Kehadiran orang nomor dua di Kabupaten Blora tersebut menjadi respons cepat atas berbagai aduan dari penerima manfaat yang belakangan ramai diperbincangkan.
Dalam kapasitasnya sebagai Ketua Satgas MBG Blora, Sri Setyorini menegaskan pentingnya pengawasan langsung di lapangan.
“Banyak masukan dan keluhan dari masyarakat terkait SPPG Kamolan. Sebagai pengurus satgas, kami harus turun langsung. Kehadiran saya di sini untuk menindaklanjuti aduan dari penerima manfaat atas apa yang diberikan oleh SPPG ini,” tegasnya, Rabu (18/3/2026).

Dalam sidak tersebut, ia meminta pengelola memberikan penjelasan terbuka terkait menu makanan yang sempat dikeluhkan. Menurutnya, setiap persoalan harus menjadi bahan evaluasi serius, bukan sekadar berhenti tanpa perbaikan.
“Kalau memang ada kesalahan, harus ada pembenahan menyeluruh agar tidak terulang. Tidak boleh setiap ada persoalan hanya berhenti di situ,” ujarnya.
Tak hanya soal kualitas makanan, Sri Setyorini juga menyoroti persoalan krusial lainnya, yakni belum tersedianya Instalasi Pengolahan Air Limbah (IPAL) di dapur SPPG Kamolan. Ia menilai hal ini sebagai pelanggaran serius terhadap standar operasional.
Pemerintah pun memberikan tenggat waktu tegas hingga April mendatang untuk melengkapi fasilitas tersebut. Jika tidak dipenuhi, penutupan sementara akan menjadi langkah yang diambil.
“SPPG Kamolan ini belum mempunyai IPAL. Kami tunggu sampai April. Kalau sampai saat itu masih belum ada, maka SPPG Kamolan akan kami tutup sementara.

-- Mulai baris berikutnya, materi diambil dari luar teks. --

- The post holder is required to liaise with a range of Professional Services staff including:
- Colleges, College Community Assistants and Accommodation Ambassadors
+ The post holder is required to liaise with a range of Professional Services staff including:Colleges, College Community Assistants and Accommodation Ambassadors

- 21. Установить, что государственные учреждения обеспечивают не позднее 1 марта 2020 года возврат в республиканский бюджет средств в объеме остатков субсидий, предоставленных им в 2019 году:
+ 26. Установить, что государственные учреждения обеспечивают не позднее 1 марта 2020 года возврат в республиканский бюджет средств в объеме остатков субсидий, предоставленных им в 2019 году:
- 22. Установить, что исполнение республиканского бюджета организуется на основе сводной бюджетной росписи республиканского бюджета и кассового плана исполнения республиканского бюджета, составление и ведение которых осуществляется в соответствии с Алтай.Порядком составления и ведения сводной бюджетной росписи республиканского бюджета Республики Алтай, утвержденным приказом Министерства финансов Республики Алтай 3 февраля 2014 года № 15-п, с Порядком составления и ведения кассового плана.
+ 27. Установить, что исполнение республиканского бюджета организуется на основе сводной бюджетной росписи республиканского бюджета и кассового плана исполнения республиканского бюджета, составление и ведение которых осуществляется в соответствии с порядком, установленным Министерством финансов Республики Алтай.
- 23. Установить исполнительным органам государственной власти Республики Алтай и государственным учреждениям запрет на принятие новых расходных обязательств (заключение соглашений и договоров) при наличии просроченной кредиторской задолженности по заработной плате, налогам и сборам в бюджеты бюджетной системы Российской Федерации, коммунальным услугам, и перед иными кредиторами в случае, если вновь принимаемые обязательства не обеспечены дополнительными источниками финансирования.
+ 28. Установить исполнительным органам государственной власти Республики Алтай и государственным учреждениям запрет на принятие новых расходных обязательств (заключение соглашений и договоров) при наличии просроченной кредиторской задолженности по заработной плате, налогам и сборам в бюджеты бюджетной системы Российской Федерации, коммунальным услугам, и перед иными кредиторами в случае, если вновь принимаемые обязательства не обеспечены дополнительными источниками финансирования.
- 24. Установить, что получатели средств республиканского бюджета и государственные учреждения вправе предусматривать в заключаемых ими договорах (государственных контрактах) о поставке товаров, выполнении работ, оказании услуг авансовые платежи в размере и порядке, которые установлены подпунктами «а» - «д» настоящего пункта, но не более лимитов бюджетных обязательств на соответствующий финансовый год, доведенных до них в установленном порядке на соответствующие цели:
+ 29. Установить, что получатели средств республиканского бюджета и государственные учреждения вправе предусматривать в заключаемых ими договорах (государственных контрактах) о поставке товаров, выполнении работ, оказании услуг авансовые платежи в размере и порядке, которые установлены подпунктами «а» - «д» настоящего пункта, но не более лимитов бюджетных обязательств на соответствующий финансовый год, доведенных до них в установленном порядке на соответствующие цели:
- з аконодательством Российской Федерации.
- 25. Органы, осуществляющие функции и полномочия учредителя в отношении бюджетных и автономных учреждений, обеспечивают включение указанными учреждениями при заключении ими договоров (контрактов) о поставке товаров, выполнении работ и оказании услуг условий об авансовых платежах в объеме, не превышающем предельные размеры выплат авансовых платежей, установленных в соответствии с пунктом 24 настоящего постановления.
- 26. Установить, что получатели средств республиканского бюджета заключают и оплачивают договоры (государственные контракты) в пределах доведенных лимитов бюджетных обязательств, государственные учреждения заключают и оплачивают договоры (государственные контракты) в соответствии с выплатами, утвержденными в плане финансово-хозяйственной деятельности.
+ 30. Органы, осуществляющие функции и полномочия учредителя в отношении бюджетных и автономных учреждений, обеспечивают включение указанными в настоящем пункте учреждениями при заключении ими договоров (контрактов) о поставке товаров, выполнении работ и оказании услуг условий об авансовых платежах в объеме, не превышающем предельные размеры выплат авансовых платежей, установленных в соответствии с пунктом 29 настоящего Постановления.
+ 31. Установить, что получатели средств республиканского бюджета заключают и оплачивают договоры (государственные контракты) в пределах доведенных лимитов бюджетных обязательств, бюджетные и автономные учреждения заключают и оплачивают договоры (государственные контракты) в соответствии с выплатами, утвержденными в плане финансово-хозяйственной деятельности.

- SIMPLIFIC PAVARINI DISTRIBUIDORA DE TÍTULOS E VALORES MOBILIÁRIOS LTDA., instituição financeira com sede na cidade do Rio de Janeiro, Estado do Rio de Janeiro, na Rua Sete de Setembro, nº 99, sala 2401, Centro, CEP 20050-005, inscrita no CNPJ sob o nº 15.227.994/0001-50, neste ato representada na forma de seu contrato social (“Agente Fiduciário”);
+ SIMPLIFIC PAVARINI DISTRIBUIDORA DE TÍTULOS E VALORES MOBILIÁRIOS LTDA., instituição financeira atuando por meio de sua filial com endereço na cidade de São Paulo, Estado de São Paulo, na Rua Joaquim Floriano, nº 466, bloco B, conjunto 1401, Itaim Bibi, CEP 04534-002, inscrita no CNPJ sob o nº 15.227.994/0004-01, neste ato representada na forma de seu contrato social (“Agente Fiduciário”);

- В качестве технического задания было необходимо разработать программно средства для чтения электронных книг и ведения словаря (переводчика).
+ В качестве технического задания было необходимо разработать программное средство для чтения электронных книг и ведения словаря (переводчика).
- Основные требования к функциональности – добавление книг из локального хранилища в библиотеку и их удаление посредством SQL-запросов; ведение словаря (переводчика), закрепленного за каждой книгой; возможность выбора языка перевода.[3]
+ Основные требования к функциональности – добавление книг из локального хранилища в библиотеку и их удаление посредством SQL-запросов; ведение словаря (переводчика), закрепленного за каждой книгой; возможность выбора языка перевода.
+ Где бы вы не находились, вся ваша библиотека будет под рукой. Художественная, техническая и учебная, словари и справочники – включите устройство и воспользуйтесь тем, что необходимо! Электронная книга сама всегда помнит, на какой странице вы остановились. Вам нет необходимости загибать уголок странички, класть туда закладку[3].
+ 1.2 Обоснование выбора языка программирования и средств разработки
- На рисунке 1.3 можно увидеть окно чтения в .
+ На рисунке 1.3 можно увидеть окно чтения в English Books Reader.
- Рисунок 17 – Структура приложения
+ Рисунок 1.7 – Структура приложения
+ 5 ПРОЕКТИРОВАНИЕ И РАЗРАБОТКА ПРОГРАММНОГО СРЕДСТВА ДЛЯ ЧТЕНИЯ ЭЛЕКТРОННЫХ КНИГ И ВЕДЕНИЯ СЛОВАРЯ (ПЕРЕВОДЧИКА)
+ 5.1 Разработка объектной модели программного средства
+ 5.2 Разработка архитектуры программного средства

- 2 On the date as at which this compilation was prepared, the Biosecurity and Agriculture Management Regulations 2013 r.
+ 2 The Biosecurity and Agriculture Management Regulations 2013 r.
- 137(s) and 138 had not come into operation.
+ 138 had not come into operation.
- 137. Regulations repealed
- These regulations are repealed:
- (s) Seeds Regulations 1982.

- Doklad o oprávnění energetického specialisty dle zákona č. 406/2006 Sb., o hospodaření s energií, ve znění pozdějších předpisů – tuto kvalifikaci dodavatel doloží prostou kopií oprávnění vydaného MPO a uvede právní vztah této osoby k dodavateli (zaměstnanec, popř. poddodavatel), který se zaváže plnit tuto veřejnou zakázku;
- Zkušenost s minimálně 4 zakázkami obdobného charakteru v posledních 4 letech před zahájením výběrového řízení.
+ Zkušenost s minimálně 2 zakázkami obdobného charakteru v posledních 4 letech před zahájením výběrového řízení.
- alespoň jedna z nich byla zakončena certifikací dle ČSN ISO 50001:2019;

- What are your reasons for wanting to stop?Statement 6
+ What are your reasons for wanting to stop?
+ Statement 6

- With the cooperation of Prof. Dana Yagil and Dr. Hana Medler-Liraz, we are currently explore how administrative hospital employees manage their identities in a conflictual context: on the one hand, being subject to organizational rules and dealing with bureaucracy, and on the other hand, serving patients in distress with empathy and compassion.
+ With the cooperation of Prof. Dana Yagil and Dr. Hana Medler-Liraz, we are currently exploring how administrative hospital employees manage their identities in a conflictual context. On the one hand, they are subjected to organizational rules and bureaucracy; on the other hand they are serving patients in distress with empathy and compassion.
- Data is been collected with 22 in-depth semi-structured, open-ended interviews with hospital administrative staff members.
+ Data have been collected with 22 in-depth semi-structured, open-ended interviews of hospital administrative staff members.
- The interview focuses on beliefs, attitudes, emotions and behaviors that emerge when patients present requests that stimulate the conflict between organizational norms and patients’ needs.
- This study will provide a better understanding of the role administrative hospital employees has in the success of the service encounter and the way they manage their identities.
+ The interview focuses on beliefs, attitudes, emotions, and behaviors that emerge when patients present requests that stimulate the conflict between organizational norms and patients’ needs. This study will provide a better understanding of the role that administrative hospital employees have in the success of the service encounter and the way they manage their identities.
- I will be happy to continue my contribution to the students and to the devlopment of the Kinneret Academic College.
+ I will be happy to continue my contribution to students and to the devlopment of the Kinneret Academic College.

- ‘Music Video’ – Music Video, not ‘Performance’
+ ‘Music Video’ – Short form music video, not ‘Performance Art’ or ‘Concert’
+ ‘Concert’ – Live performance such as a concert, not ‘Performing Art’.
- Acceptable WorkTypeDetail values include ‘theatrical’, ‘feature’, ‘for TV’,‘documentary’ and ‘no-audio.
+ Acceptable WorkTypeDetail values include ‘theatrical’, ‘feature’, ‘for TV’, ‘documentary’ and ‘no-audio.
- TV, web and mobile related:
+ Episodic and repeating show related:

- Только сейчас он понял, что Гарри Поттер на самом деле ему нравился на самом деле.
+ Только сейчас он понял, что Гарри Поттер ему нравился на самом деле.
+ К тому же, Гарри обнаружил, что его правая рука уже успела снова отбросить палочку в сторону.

Saya harus bertindak tegas,” tandasnya.
Sementara itu, Ketua SPPG Kamolan, Muhammad Arif Rohman Aziz, menyatakan kesiapan pihaknya untuk segera memenuhi tuntutan tersebut.
“Sebelum April kami siap untuk mewujudkannya, terkait IPAL,” ujarnya singkat.
Sidak ini menjadi sinyal kuat bahwa pemerintah daerah tidak akan mentolerir kelalaian dalam program strategis seperti MBG, yang menyangkut kesehatan dan masa depan generasi muda.